7. "PROPRIETARY INFORMATION" means all complete or partial copies of
information which relates to Clients and the business of Company
including without limitation: sales and rate information; computer
software and related documentation; business plans and operating
strategies; Product information; Client information, including policy
expirations; and material identifying an association with Company.

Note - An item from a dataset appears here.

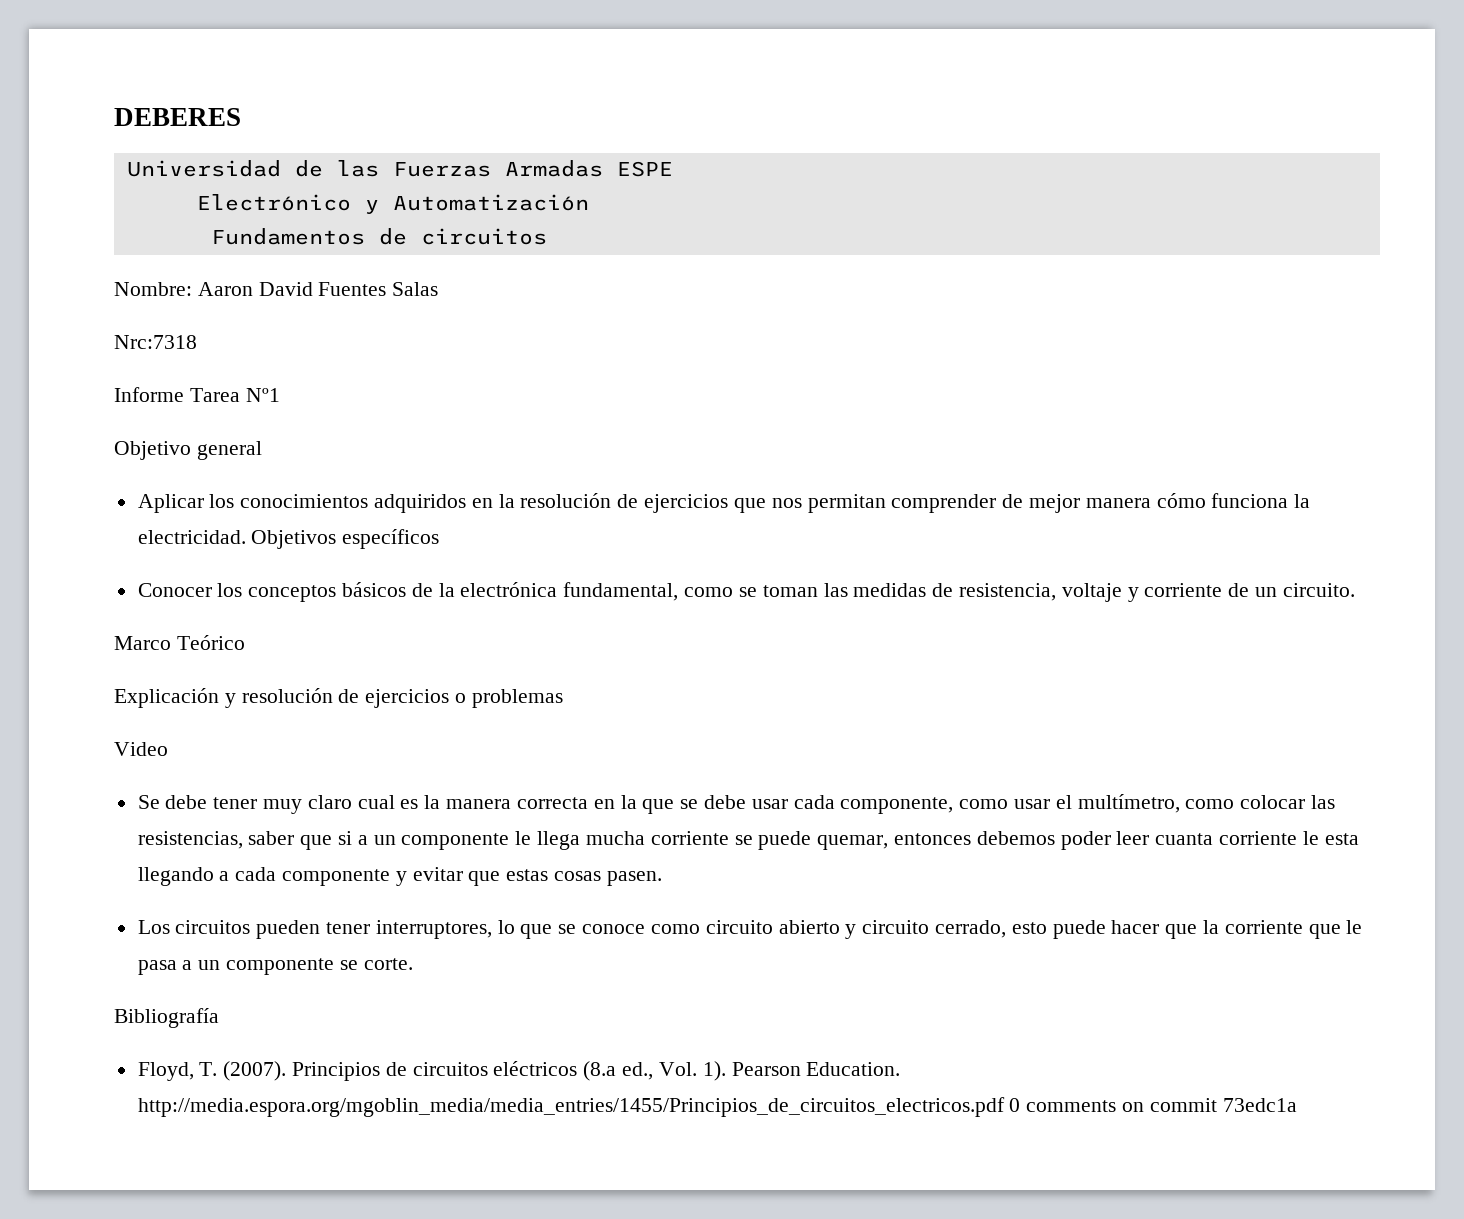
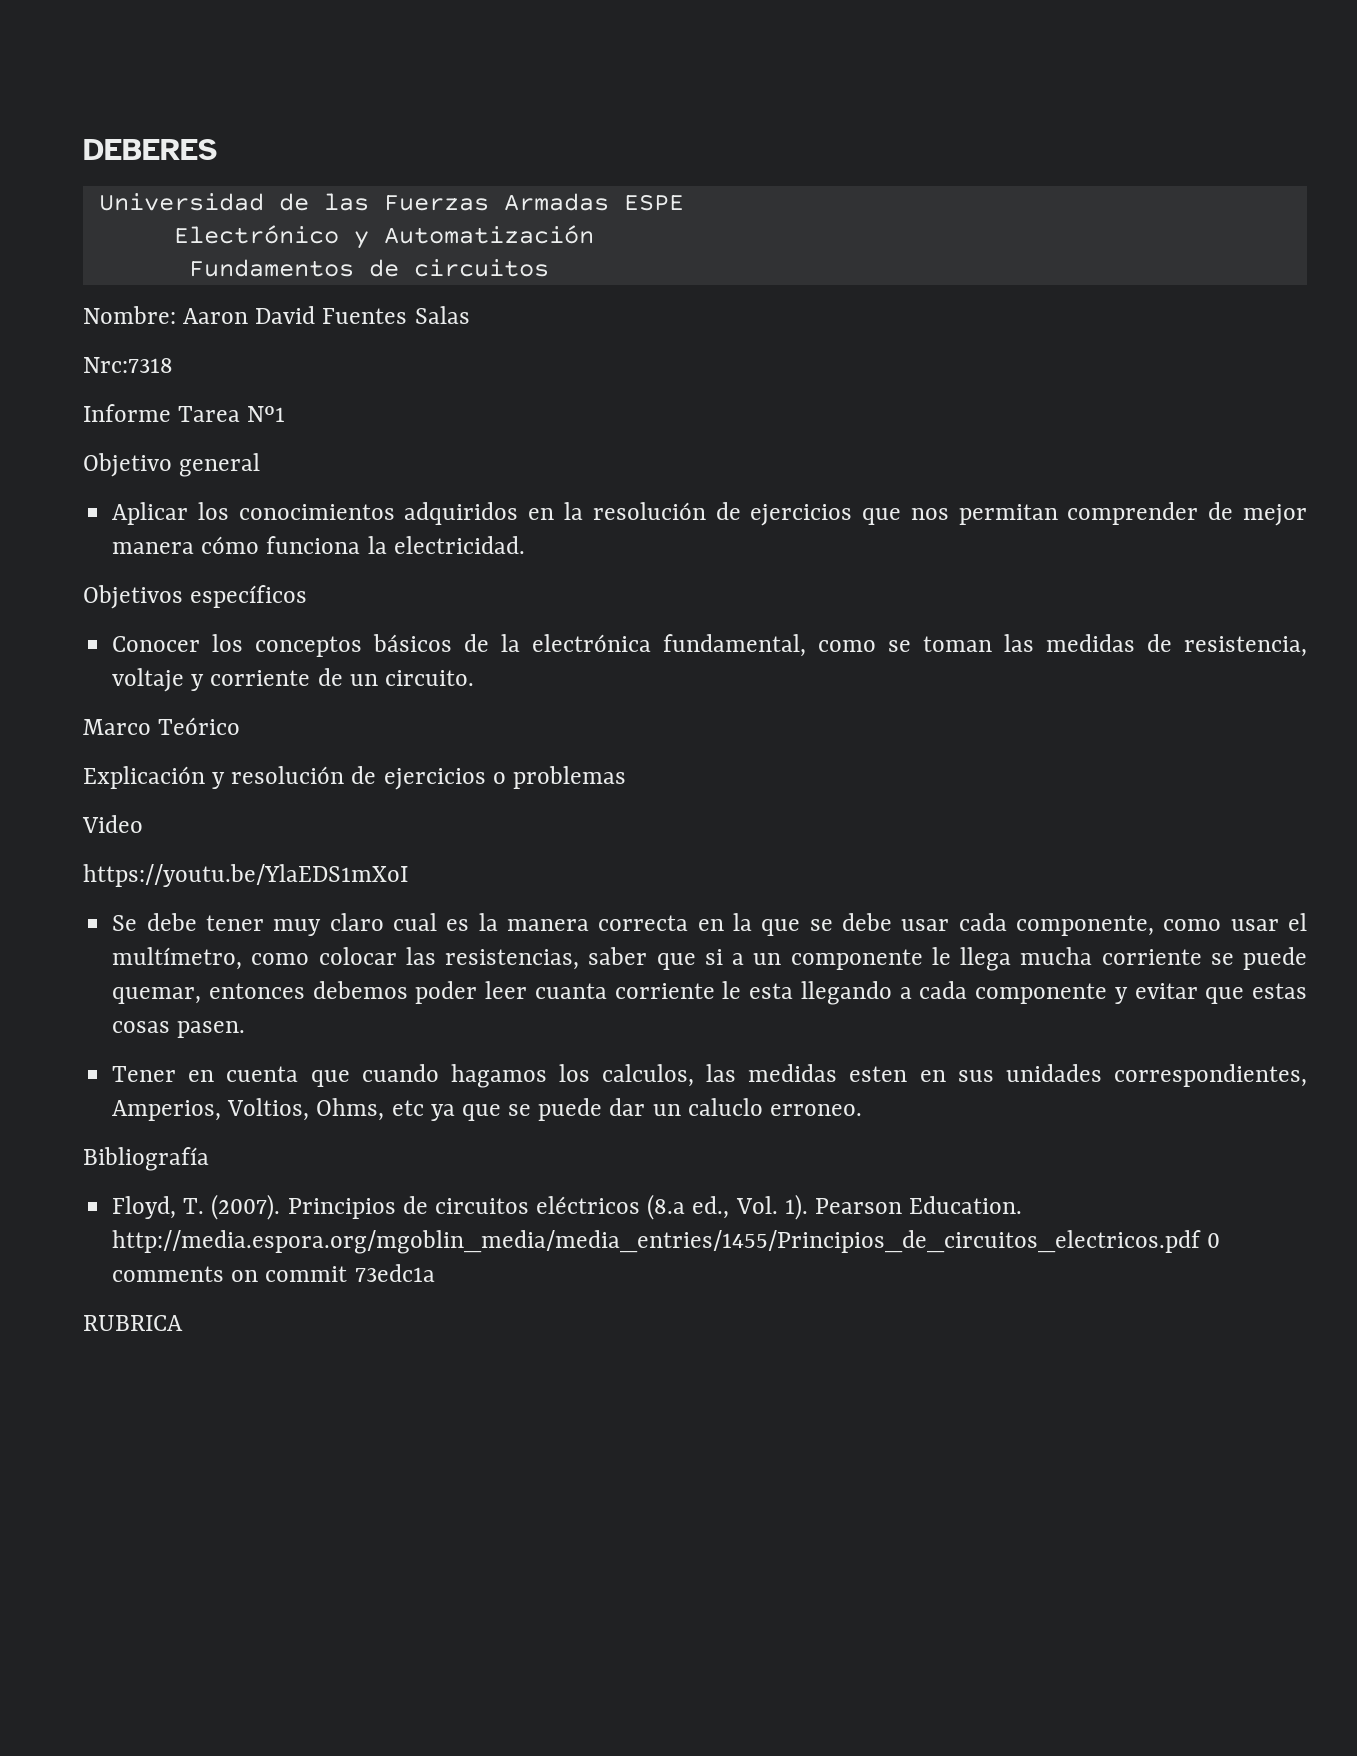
(246, 537) none -> (525, 545) //
(168, 749) none -> [83,864,408,887] // https://youtu.be/YlaEDS1mXoI
[137,920,1363,939] [137,958,413,975] Los circuitos pueden tener interruptores, lo que se conoce como circuito abierto y circuito cerrado, esto puede hacer que la corriente que le pasa a un componente se corte. -> [112,1064,1307,1088] [112,1098,862,1121] Tener en cuenta que cuando hagamos los calculos, las medidas esten en sus unidades correspondientes, Amperios, Voltios, Ohms, etc ya que se puede dar un caluclo erroneo.
(1297, 1105) none -> [83,1315,183,1331] // RUBRICA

9. "REPRESENTATIVE" means any agent, representative, broker or other
sales agency for which Broker-Dealer has supervisory obligations
relating to its regulatory licensure and/or is assigned to
Broker-Dealer.
10. "VESTED COMPENSATION" means compensation which remains payable to
Broker-Dealer as long as (a) policies related to the Products sold
remain in force, and (2) the premiums for such policies are paid to
and accepted by Company.
B. LICENSING AND APPOINTMENT.
1. LICENSE. Broker-Dealer is responsible for securing and keeping in
effect any licenses required to represent Company, shall provide
evidence of such licenses upon request, and shall provide immediate
notice to Company of any change in the status of such licenses or
regulatory approval.
2. APPOINTMENT. Company hereby appoints Broker-Dealer to solicit
Products. This appointment is not exclusive and may be changed or
cancelled by Company.
3. APPOINTMENT FEES. Company shall pay, or arrange for the Product issuer
to pay, the fees for Broker-Dealer's and Representative's appointment
with the state insurance department.
C. BROKER-DEALER'S DUTIES. Broker-Dealer shall:
1. Comply with all applicable laws, rules, regulations and orders of
governmental authorities and Company written policies, rules and
procedures where each sale occurs relating to its duties hereunder, and
use its best effort to ensure that representatives and employees,
including any employee Representatives, similarly comply.

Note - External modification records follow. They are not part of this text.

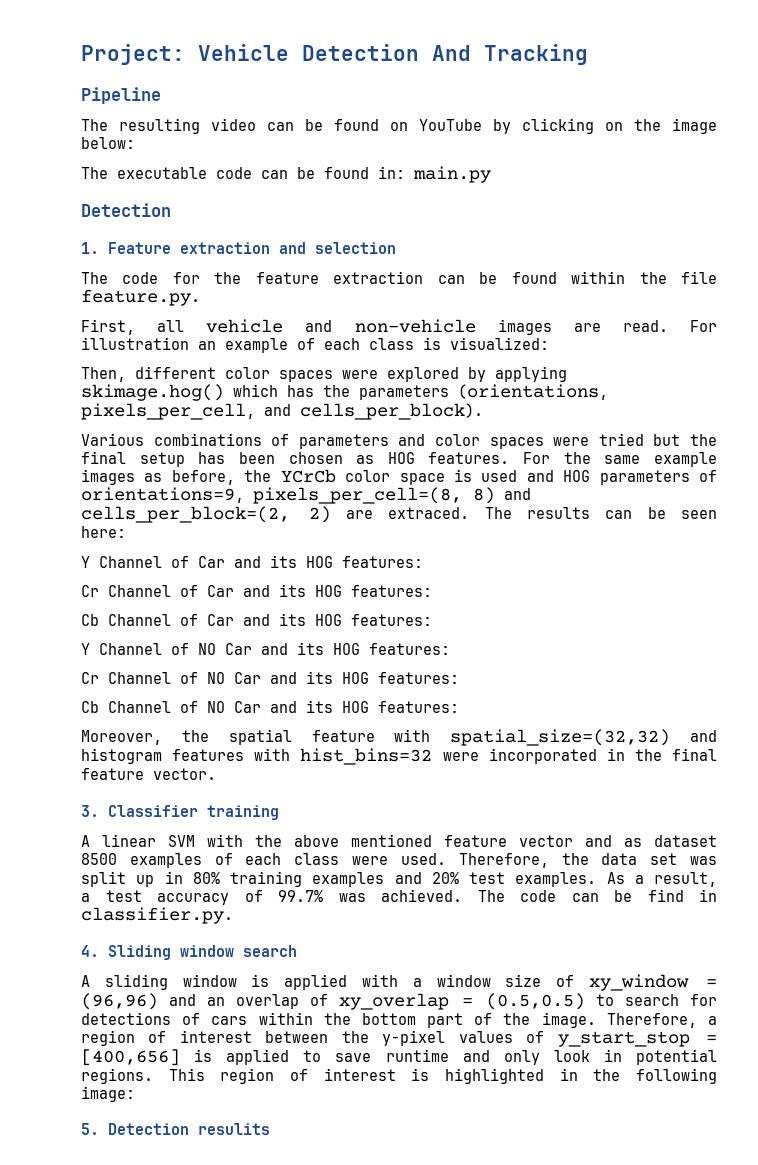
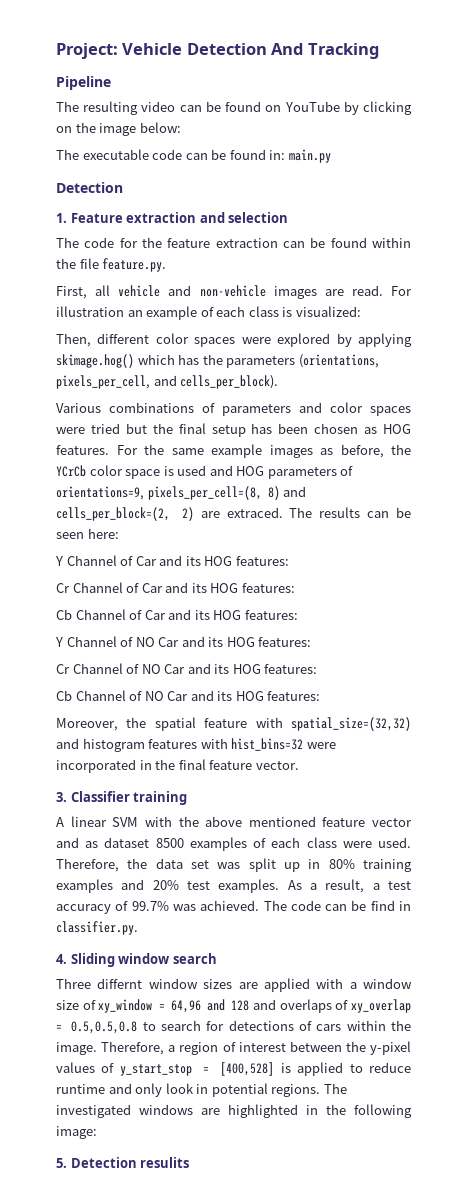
[81,974,270,990] A sliding window is -> [56,978,258,989] Three differnt window sizes are
[81,993,299,1010] (96,96) and an overlap -> [170,999,332,1013] 64,96 and 128 and overlaps
[486,993,586,1010] (0.5,0.5) -> [71,1021,138,1034] 0.5,0.5,0.8
[361,1013,531,1028] bottom part of the -> (411, 1025) none
[81,1049,180,1066] [400,656] -> [220,1062,275,1076] [400,528]
[335,1053,372,1062] save -> [369,1062,411,1073] reduce
[168,1068,430,1084] This region of interest is -> [323,1083,347,1094] [56,1104,220,1118] The investigated windows are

2. Be responsible for all money collected by Broker-Dealer or by
Broker-Dealer's employees and shall promptly remit to Company all
payments and collections received for or payable to Company from
Representatives, applicants, policy owners, or others, without
deduction. All money tendered as payment shall always be the property of
Company and shall be held by Broker-Dealer purely in a fiduciary
capacity and only for Company's own benefit. Broker-Dealer is not
authorized to expend or cash or deposit for any purpose any portion of
such money.
3. Keep regular and accurate records of all transactions related to this
Agreement, which records shall be preserved for a period of at least
five (5) years and, upon request, shall be open to examination and
available for copying by Company.
4. Secure Company's written approval prior to using any material or script
identifying Company or Products except such material provided by Company
and used pursuant to Company's directions.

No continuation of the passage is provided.